Track managers need to decide whether they want live attendance. Most seem to talk about how difficult it is to get people to the track, but do little to nothing that's different from 25 or 50 years ago. I have to spend gas money to pay for admission(some places) and a program plus wait many minutes past post time to see each live race. In return, I occasionally get a free $2 betting ticket or hat.

That worked when watching and betting on races required a trip to the track. Technology changed all that. A track that truly wants an audience for the product needs to offer that live customer something for the expense and time expended to get to the track. Think free programs and non-alcoholic drinks. Discounts for certain on track bets that include takeout refunds. Cash bonuses for reaching specified daily betting levels. 2 for 1 meal deals on a weeknight. Special events that can only be experienced on track.

If tracks can't or won't do any of the above, just admit defeat. Put available money into running competitive ADWs and build pools with the hope that an historic sport will survive.

Count said...

Maybe they should throw in an all expenses paid vacation to Paris too! The beauty of horse racing is watching it live. The magnificent animals running on the track.

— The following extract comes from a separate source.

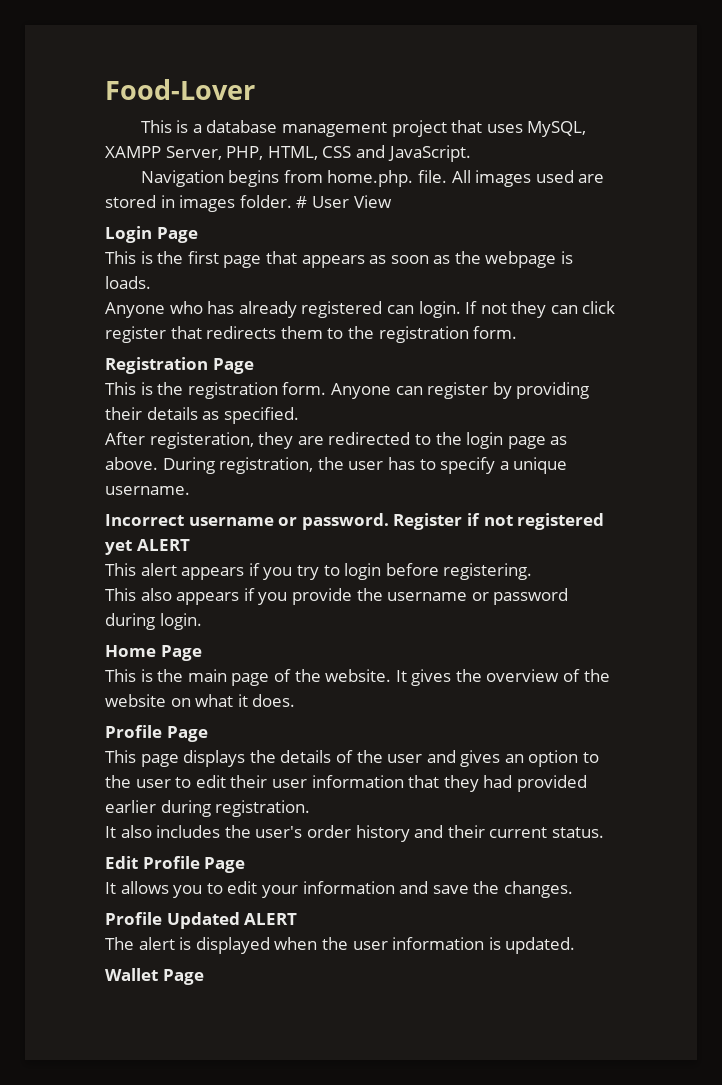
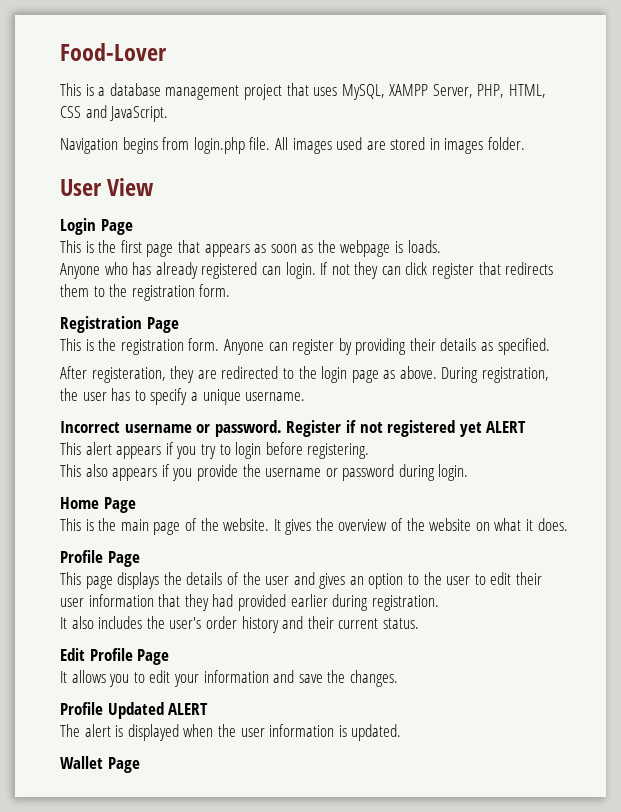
[327,170,414,187] home.php. -> [193,137,245,154] login.php
[296,196,308,208] # -> (526, 143) //

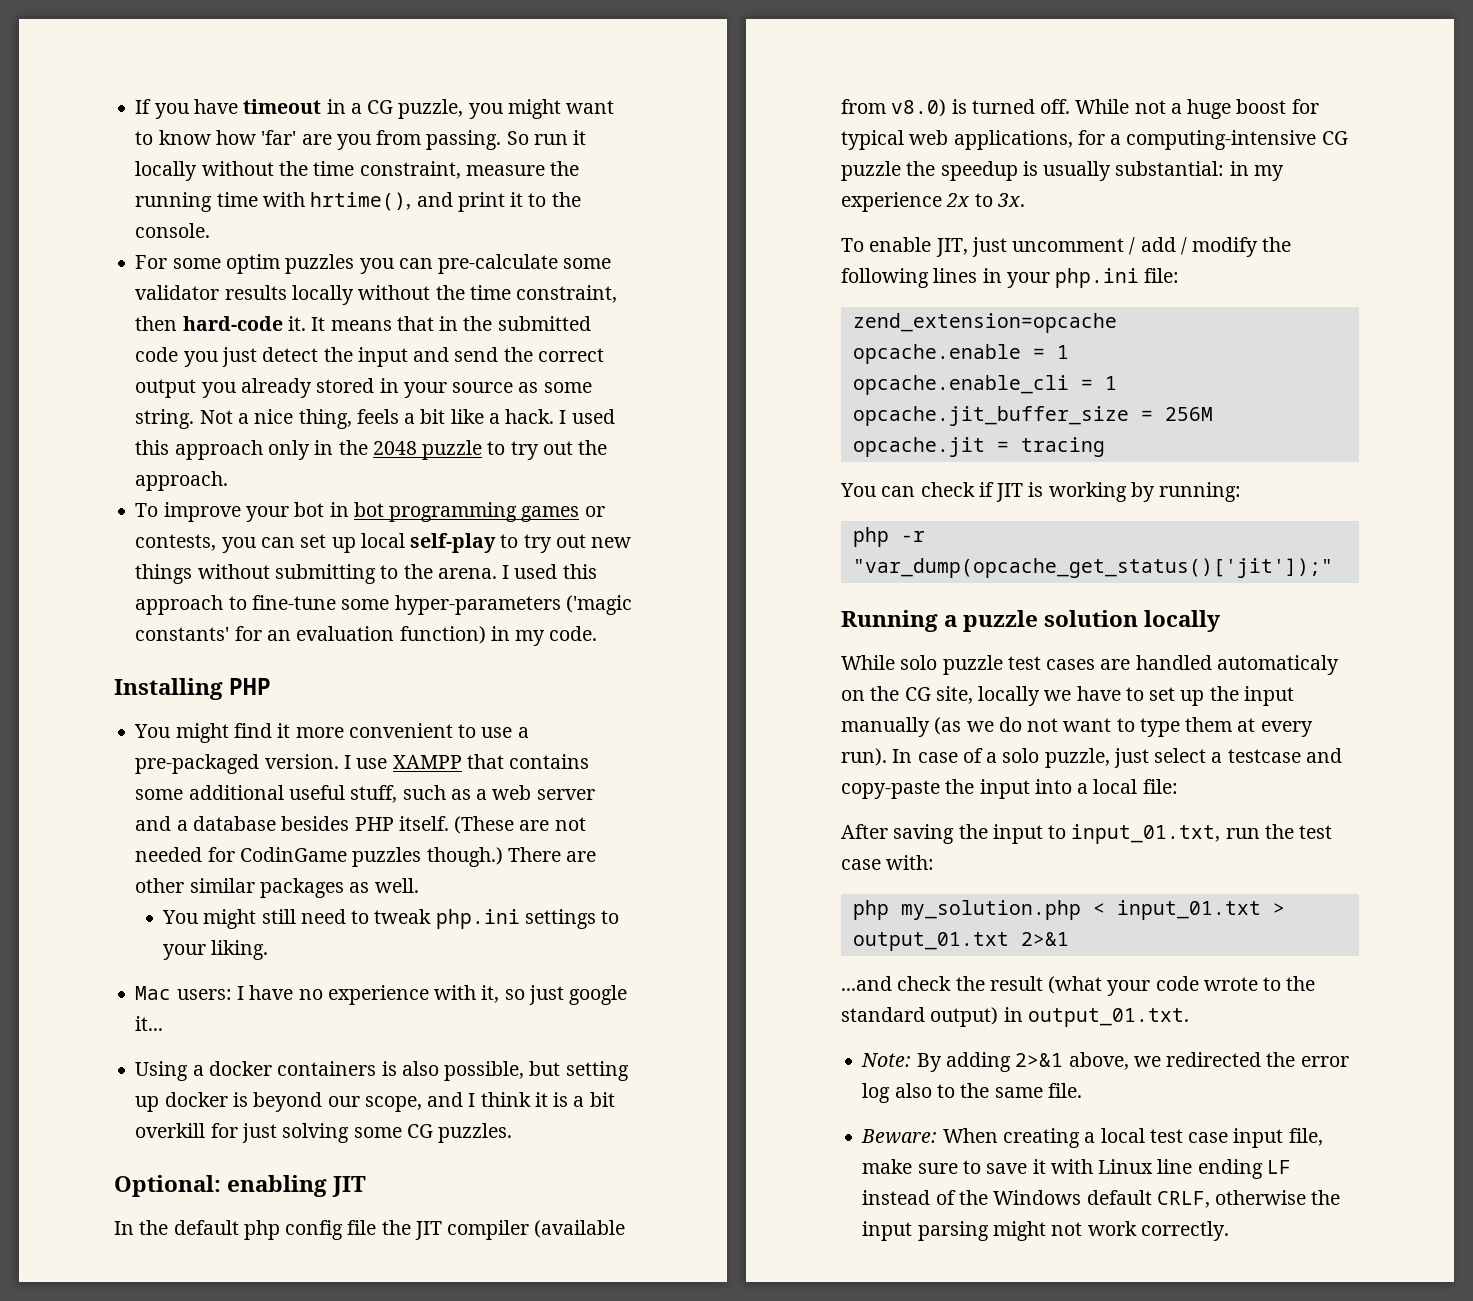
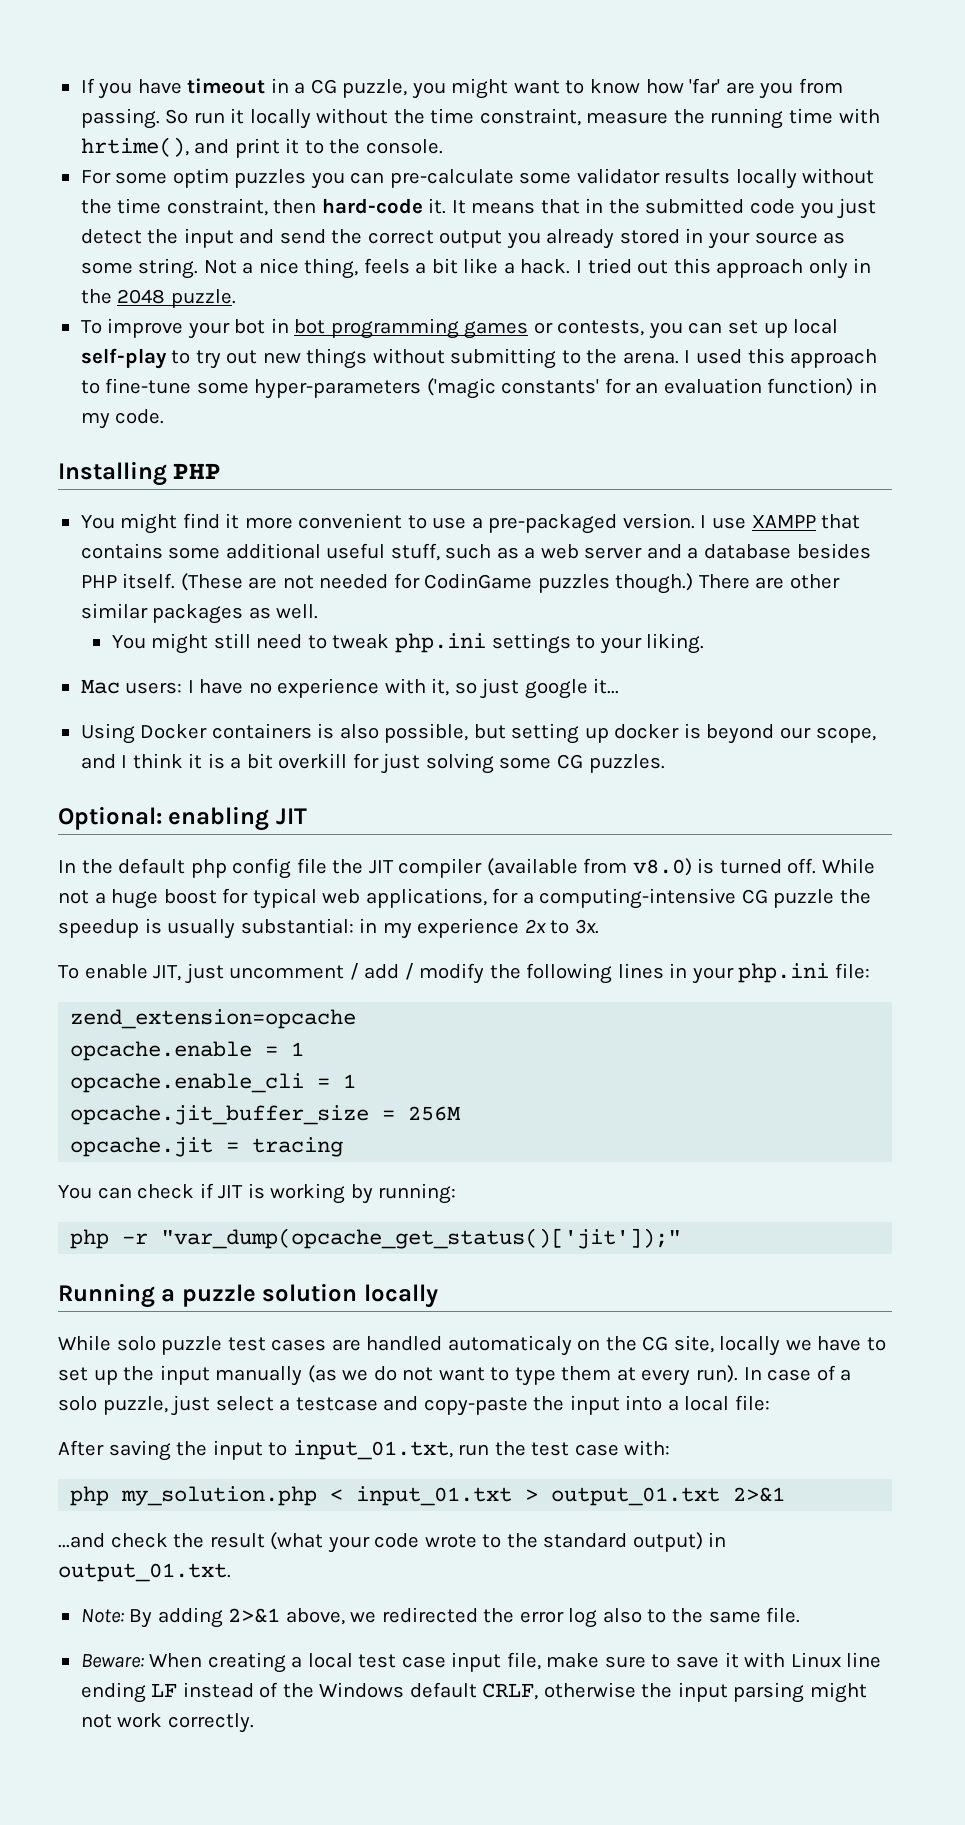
[571,409,615,424] used -> [587,258,669,274] tried out
[422,440,608,460] [135,471,229,491] puzzle to try out the approach. -> [170,289,236,308] puzzle.
[192,1061,272,1076] a docker -> [140,724,208,739] Docker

The colors and beauty of the racetrack. If horse racing is reduced to people betting from home on their computers then they might as well just watch an electronic dice roll or a ball spin or the Wheel of Fortune machine. Maybe it IS time to wrap things up before we destroy the entire wonderful history of the sport.

Pacingguy said...

Count, I am one of those who love going to the track and watching the races live. Quite honestly, I get bored watching from home. Unfortunately, there are those who just look at it as gambling.